- **PROBLEM STATEMENT**:
Write out the stretch of lines below that begins at the line with "400W Super Woofer" and ends at the line with "Derform federmappen tuba", including both, exactly as given and nothing more.

[[ DATA RECORDS open ]]

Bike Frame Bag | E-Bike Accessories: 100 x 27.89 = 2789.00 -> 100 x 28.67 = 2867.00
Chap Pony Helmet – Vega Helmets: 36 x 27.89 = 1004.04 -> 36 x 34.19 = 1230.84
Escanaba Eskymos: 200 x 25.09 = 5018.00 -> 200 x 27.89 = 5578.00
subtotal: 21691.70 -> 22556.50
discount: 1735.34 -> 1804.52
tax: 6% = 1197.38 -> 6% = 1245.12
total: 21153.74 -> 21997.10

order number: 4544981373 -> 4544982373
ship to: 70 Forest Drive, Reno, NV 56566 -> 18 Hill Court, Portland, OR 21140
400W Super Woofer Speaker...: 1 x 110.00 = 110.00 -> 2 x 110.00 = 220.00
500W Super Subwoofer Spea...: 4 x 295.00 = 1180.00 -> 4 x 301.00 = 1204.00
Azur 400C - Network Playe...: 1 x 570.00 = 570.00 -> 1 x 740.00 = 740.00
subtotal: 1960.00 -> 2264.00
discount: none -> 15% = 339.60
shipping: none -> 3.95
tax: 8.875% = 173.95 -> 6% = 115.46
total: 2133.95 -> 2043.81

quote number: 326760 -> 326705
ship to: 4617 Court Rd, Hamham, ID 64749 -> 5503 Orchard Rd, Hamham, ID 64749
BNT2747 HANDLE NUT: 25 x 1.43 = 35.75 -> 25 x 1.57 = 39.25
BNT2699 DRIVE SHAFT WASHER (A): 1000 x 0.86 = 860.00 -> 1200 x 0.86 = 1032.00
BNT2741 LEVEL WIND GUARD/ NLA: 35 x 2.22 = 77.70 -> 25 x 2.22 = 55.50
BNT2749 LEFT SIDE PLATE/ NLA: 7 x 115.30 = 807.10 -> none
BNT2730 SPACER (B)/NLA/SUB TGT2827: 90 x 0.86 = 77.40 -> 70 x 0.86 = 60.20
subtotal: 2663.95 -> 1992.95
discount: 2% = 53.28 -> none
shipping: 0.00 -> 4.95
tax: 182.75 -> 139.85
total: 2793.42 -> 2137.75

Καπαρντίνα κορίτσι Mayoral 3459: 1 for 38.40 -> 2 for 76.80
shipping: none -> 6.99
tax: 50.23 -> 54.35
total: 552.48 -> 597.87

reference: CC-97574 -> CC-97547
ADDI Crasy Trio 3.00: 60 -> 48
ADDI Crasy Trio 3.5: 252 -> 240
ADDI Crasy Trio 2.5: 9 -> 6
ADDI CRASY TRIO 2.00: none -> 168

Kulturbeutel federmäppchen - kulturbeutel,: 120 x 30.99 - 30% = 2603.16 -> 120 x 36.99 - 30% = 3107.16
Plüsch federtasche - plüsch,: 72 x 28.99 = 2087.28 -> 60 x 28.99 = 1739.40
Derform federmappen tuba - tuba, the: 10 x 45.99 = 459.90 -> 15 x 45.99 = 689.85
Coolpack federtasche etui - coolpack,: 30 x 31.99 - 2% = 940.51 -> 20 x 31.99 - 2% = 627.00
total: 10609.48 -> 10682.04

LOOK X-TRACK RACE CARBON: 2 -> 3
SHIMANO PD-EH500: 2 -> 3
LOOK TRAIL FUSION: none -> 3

[[ DATA RECORDS closed ]]

- **TASK OUTPUT**:
400W Super Woofer Speaker...: 1 x 110.00 = 110.00 -> 2 x 110.00 = 220.00
500W Super Subwoofer Spea...: 4 x 295.00 = 1180.00 -> 4 x 301.00 = 1204.00
Azur 400C - Network Playe...: 1 x 570.00 = 570.00 -> 1 x 740.00 = 740.00
subtotal: 1960.00 -> 2264.00
discount: none -> 15% = 339.60
shipping: none -> 3.95
tax: 8.875% = 173.95 -> 6% = 115.46
total: 2133.95 -> 2043.81

quote number: 326760 -> 326705
ship to: 4617 Court Rd, Hamham, ID 64749 -> 5503 Orchard Rd, Hamham, ID 64749
BNT2747 HANDLE NUT: 25 x 1.43 = 35.75 -> 25 x 1.57 = 39.25
BNT2699 DRIVE SHAFT WASHER (A): 1000 x 0.86 = 860.00 -> 1200 x 0.86 = 1032.00
BNT2741 LEVEL WIND GUARD/ NLA: 35 x 2.22 = 77.70 -> 25 x 2.22 = 55.50
BNT2749 LEFT SIDE PLATE/ NLA: 7 x 115.30 = 807.10 -> none
BNT2730 SPACER (B)/NLA/SUB TGT2827: 90 x 0.86 = 77.40 -> 70 x 0.86 = 60.20
subtotal: 2663.95 -> 1992.95
discount: 2% = 53.28 -> none
shipping: 0.00 -> 4.95
tax: 182.75 -> 139.85
total: 2793.42 -> 2137.75

Καπαρντίνα κορίτσι Mayoral 3459: 1 for 38.40 -> 2 for 76.80
shipping: none -> 6.99
tax: 50.23 -> 54.35
total: 552.48 -> 597.87

reference: CC-97574 -> CC-97547
ADDI Crasy Trio 3.00: 60 -> 48
ADDI Crasy Trio 3.5: 252 -> 240
ADDI Crasy Trio 2.5: 9 -> 6
ADDI CRASY TRIO 2.00: none -> 168

Kulturbeutel federmäppchen - kulturbeutel,: 120 x 30.99 - 30% = 2603.16 -> 120 x 36.99 - 30% = 3107.16
Plüsch federtasche - plüsch,: 72 x 28.99 = 2087.28 -> 60 x 28.99 = 1739.40
Derform federmappen tuba - tuba, the: 10 x 45.99 = 459.90 -> 15 x 45.99 = 689.85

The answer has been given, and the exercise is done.